The road has been a treacherous path this year as indicated on the charts. The chart below should serve as a textbook example in trading and exercising patience. Lean hog prices fell about 30 percent from the peak this year. A bottom was likely to happen at some point, especially with the underlying fundamentals. However, this bottom was not as easy to trade as it appears.
A consolidation or possible bottom was forming in August. This was a sign to look to get long. The market poked above the high end of the range in early September, only to suck in some anxious buyers. Then, the market broke below the lows a few days later only to suck in some anxious sellers and run some stops. The reversal bar on that breakout was a sign the selling was not there, especially as the market moved higher quickly thereafter. Two days of limit up moves broke the market solidly out of the bottoming formation.
Anyone buying this breakout would like to see the market go straight up. However, trading doesn’t normally work like that.

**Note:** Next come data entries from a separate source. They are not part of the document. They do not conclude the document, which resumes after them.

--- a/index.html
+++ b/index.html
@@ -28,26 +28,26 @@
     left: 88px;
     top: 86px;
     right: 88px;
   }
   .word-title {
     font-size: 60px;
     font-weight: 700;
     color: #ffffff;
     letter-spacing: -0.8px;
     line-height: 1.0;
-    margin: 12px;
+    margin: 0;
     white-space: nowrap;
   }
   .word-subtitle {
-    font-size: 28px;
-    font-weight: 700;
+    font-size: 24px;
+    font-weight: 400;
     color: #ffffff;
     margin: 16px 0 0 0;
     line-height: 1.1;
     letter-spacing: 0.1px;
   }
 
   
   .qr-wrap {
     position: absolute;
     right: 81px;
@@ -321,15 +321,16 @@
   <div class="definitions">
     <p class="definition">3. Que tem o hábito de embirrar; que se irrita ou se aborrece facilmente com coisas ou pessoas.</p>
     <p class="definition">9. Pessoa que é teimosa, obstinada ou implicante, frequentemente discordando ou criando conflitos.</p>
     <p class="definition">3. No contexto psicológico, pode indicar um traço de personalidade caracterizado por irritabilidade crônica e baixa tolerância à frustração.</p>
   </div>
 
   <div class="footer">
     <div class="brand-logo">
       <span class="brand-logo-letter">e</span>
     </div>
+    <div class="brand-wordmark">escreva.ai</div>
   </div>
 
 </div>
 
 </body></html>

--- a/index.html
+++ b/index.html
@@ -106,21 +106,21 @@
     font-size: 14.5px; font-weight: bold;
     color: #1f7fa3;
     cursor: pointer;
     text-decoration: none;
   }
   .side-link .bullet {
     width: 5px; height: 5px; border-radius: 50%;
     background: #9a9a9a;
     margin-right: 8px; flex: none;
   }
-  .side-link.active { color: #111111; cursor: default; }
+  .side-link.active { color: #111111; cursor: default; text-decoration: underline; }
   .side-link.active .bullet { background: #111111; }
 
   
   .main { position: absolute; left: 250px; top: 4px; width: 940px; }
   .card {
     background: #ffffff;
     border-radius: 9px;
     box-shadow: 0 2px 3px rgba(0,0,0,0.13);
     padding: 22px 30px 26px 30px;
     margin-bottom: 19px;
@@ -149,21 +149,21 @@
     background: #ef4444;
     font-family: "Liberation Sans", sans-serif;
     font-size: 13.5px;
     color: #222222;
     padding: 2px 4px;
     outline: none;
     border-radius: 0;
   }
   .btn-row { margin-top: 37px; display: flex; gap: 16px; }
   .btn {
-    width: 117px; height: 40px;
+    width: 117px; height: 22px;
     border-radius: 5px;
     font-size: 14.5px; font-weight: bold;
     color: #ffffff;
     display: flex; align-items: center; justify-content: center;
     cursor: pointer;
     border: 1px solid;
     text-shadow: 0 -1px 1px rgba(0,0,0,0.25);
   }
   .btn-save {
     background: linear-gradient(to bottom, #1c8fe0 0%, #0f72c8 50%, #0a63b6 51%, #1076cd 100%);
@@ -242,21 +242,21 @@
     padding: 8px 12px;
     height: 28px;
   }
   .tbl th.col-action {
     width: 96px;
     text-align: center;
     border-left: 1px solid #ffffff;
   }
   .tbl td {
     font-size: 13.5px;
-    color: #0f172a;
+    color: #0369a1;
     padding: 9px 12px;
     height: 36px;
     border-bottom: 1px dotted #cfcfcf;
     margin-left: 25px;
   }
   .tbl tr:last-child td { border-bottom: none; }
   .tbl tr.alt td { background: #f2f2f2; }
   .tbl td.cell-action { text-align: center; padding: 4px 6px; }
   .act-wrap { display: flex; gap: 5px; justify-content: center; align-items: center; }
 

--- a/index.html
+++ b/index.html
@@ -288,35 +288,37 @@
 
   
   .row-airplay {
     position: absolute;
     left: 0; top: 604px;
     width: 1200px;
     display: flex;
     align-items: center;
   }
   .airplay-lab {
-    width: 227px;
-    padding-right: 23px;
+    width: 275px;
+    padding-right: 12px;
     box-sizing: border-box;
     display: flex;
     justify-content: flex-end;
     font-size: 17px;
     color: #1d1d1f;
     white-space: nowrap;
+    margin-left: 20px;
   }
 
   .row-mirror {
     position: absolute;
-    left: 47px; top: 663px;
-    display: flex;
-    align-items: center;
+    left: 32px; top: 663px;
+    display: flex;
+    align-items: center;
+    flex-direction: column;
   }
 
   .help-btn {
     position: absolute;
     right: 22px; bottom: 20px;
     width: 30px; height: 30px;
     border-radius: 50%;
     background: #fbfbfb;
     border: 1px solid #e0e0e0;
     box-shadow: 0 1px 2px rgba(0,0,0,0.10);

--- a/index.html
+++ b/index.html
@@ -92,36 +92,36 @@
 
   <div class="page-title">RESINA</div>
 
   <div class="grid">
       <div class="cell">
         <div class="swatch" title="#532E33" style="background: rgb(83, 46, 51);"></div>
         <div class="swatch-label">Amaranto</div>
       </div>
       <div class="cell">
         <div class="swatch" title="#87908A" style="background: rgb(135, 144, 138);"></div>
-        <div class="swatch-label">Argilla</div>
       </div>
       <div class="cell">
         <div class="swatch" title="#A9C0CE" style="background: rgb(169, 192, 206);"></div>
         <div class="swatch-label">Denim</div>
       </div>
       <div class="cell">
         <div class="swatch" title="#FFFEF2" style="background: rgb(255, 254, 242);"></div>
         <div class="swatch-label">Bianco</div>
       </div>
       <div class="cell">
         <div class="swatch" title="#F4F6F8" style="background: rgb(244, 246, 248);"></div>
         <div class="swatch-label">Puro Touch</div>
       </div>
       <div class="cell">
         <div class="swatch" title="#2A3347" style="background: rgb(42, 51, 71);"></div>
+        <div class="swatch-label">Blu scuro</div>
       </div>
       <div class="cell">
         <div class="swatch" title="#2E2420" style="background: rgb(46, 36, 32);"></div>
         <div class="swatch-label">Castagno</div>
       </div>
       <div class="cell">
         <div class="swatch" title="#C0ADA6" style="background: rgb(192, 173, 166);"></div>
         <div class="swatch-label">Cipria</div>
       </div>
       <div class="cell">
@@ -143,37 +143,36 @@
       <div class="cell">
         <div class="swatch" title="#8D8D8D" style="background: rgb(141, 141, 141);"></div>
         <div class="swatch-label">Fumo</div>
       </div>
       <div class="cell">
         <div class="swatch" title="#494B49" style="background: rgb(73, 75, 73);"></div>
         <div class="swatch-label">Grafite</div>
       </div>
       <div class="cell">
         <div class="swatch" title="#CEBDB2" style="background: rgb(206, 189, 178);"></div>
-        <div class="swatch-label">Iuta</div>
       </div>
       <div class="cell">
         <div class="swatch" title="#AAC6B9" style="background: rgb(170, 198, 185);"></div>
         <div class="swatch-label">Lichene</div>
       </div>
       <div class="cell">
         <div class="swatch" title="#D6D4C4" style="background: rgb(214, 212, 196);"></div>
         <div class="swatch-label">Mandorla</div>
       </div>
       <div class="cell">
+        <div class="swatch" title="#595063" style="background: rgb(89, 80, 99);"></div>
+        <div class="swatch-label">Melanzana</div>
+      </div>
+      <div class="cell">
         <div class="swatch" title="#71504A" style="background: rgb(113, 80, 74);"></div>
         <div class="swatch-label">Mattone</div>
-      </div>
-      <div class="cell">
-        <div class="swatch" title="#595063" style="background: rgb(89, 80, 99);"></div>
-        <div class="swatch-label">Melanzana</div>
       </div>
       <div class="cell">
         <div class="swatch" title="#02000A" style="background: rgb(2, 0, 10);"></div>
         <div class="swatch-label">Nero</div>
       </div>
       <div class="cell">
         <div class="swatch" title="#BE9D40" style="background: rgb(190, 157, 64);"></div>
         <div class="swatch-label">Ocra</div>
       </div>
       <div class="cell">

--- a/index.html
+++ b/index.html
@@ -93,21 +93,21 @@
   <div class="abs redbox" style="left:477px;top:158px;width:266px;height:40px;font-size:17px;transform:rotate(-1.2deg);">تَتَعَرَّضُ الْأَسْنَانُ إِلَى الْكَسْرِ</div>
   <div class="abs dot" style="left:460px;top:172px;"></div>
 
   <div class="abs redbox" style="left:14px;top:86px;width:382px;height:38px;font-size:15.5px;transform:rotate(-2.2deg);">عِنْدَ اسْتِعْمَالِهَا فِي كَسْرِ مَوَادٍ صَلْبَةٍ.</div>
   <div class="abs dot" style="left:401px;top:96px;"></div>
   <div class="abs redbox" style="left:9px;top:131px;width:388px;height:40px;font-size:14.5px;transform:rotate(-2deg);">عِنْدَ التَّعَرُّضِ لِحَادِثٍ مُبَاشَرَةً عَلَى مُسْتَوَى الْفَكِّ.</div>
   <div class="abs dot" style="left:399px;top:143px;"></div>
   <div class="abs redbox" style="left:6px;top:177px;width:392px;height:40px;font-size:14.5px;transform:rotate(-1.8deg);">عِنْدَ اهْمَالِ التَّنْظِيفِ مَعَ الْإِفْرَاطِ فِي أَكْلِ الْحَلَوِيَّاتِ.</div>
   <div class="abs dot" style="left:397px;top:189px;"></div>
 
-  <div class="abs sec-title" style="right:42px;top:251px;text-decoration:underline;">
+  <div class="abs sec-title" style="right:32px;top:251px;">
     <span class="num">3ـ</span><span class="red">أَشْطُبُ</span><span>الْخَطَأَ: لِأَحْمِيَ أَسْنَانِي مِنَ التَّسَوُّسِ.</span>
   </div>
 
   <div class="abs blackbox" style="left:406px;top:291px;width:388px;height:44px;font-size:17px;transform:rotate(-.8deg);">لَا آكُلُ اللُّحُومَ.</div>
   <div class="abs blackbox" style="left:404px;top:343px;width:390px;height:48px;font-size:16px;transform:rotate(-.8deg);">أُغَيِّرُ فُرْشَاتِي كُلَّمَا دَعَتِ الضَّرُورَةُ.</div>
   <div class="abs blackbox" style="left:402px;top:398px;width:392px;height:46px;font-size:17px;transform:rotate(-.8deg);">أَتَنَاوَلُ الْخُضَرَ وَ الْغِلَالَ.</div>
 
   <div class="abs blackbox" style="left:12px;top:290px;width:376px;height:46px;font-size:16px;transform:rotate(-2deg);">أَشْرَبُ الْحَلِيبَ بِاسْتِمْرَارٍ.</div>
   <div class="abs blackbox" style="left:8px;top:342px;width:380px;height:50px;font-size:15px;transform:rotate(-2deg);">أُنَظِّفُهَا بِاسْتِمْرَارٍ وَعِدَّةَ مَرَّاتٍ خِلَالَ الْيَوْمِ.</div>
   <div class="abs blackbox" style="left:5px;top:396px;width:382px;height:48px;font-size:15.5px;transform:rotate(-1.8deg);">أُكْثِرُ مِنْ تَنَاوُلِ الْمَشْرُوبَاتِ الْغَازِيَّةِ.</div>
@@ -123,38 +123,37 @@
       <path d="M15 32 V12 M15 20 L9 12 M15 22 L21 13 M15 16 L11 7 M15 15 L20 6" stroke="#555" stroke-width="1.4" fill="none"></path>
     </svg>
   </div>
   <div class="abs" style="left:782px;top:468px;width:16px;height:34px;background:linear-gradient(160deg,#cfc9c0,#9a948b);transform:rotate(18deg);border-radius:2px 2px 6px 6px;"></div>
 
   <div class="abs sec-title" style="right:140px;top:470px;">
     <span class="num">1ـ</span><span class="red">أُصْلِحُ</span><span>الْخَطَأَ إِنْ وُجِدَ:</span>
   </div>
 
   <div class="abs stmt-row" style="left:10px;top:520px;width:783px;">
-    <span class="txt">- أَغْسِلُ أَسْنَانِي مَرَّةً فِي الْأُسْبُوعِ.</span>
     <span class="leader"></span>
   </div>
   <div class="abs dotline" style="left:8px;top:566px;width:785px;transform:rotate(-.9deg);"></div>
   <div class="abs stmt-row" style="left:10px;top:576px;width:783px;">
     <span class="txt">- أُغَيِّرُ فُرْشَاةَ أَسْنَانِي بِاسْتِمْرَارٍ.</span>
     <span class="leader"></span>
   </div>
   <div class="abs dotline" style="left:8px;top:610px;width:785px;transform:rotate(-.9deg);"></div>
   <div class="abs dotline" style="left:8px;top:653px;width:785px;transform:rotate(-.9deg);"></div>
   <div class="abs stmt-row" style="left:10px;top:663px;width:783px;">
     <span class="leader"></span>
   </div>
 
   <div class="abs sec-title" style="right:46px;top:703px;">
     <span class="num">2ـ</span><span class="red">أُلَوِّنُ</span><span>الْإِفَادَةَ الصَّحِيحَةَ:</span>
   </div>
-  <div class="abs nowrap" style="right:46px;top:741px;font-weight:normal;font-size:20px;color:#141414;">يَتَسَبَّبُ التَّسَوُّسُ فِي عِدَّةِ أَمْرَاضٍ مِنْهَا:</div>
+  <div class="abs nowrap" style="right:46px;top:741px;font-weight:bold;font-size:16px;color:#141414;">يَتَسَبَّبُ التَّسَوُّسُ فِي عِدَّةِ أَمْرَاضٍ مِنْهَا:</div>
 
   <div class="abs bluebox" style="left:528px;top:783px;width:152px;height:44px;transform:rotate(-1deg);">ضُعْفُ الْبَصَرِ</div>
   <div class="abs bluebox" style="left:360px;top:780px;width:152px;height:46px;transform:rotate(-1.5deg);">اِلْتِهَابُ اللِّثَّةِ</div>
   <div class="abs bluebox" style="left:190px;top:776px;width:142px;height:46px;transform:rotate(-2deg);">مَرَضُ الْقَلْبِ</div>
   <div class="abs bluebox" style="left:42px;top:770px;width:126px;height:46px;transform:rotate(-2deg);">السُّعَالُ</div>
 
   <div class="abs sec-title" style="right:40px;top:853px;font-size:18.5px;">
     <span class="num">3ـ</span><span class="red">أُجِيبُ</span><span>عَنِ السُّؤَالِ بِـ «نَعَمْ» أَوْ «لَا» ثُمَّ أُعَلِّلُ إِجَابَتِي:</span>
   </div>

The market came back down to test the upper end range where the breakout occurred. This can be a good entry point if you miss the initial breakout, but some traders usually get stopped out at this point when they move their stops to breakeven. Holding that level and moving higher is a good sign. Today, was also a strong technical day as the market had an outside bar and closed at the top of the range.
I like to use outside bars in my trading but they have less significance when they develop within a range like this. However, they are very significant if they occur right before a support/resistance level. The chart below will show the resistance ahead.
The lean hog market closed right on the downward trendline resistance. One could look at this as a selling opportunity. I would expect this market to breakout and have a nice run higher. I think the trend would reverse to an uptrend if this trendline is convincingly taken out.
It is my opinion that the fundamentals warrant higher prices, mainly due to China’s needs. That could change with all the politics and trade war issues. However, China desperately needs pork and the US is the logical solution.
I see the technical picture looking good for lean hogs. There have been plenty of fakeouts along the way to trap and confuse traders. The pullback after the breakout of the consolidation and subsequent move higher was technically sound. This is certainly following the script of a trend reversal. The next major step is to take out the trendline resistance. How the market reacts in the next couple days should be very telling. A failure could make the bulls a little nervous and give the bears more confidence to pounce. However, I am expecting a positive breakout of the trendline and higher prices in the months ahead.